Here is one I found.....
http://www.ajnr.org/content/28/1/143.full
As far as the tinnitus.... I had it in both ears.... the ringing kind constantly! Varies in tone and how loud. I couldn't lay on back or on my left side. I would hear/feel my heartbeat (pulsing kind) in my left ear (and would feel like I was going to pass out) Since having the left one removed the ringing is almost gone in my left ear. (coming up on 7 weeks) I have had a couple of times where I had the pulsing kind. He said it would subside once the internal swelling is completely gone. I started icing (frozen bag of peas) again and it stopped.
Hang in there and know we all have your back!! :)
Take care,
Sheila
Hi Sheila
The tinnitus is the same.
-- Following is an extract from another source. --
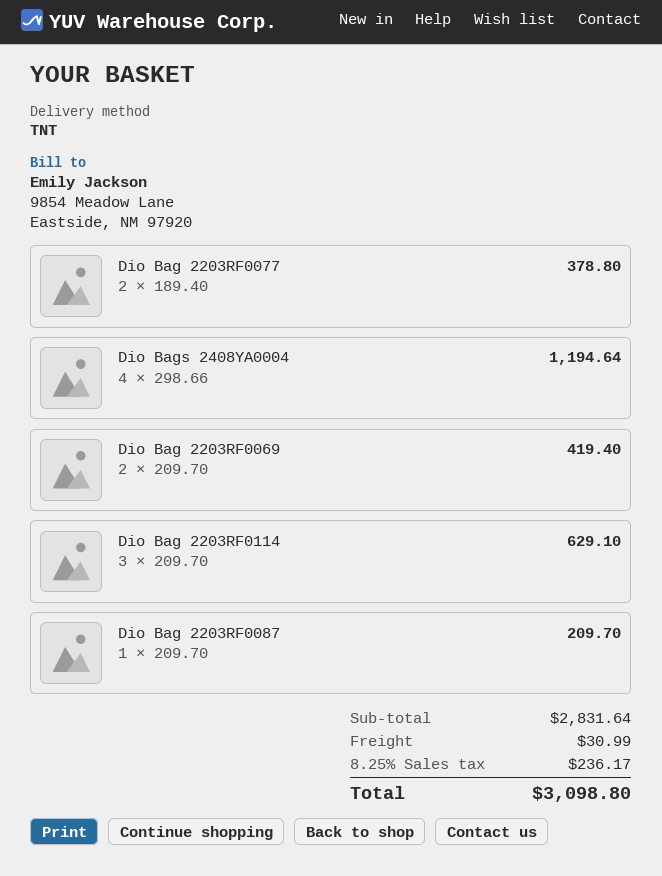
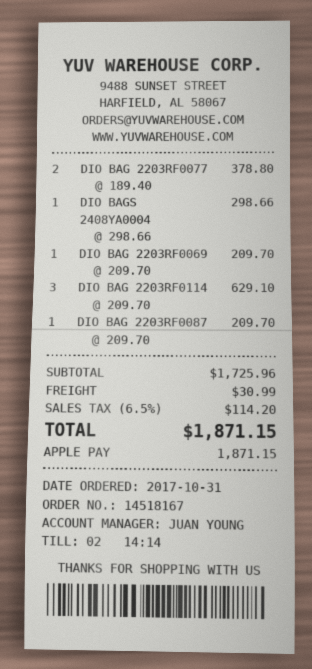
Dio Bags 2408YA0004: 4 x 298.66 = 1194.64 -> 1 x 298.66 = 298.66
Dio Bag 2203RF0069: 2 x 209.70 = 419.40 -> 1 x 209.70 = 209.70
subtotal: 2831.64 -> 1725.96
tax: 8.25% = 236.17 -> 6.5% = 114.20
total: 3098.80 -> 1871.15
If I lie down and put pressure on my head - especially the right. or look down. The tinntus pulsates.
sadly I had a doctor in LA that gets it - he took out the left styloid but decided not to remove the right one. Both are/were compressing my IJV. creating 95% stenosis of IJV. Also a NIR said it was mm away from carotid.
I have Vascular Eagles- both jugulars are stenosed by the styloid, C1 and digastric muscles.
I also have high intracranial pressure and now have a shunt, which helps a little. We discovered the Eagles after the shunt was placed, but are now nearly certain it is causing the high brain pressure with resulting symptoms, including disabling balance problems.
Prior to my shunt I was on a diuetic called Diamox (acetazolamide). Also, years ago, was on other typical diuretics for my presumed Meneire's Disease...
Send hin that great paper!!
Tee-
I am also awaiting a catheter venogram. Can you share with me/us what the pressure gradients showed?
I am so sorry to hear that he wouldn't do the other side. I don't understand how it can be ok to leave it. So very disappointing :(
Have you tried sending your scans to one of the drs on Emma's list to get a second opinion?
Not sure it would help in your situation with the pulsing tinnitus but I elevated the head of my bed (at the posts) in addition to the icing. I am sure the best is just to get that sucker out of there.
I hope you get some answers and relief soon!
Ruth said:
Hi Sheila
The tinnitus is the same. If I lie down and put pressure on my head - especially the right. or look down. The tinntus pulsates.
sadly I had a doctor in LA that gets it - he took out the left styloid but decided not to remove the right one. Both are/were compressing my IJV. creating 95% stenosis of IJV. Also a NIR said it was mm away from carotid.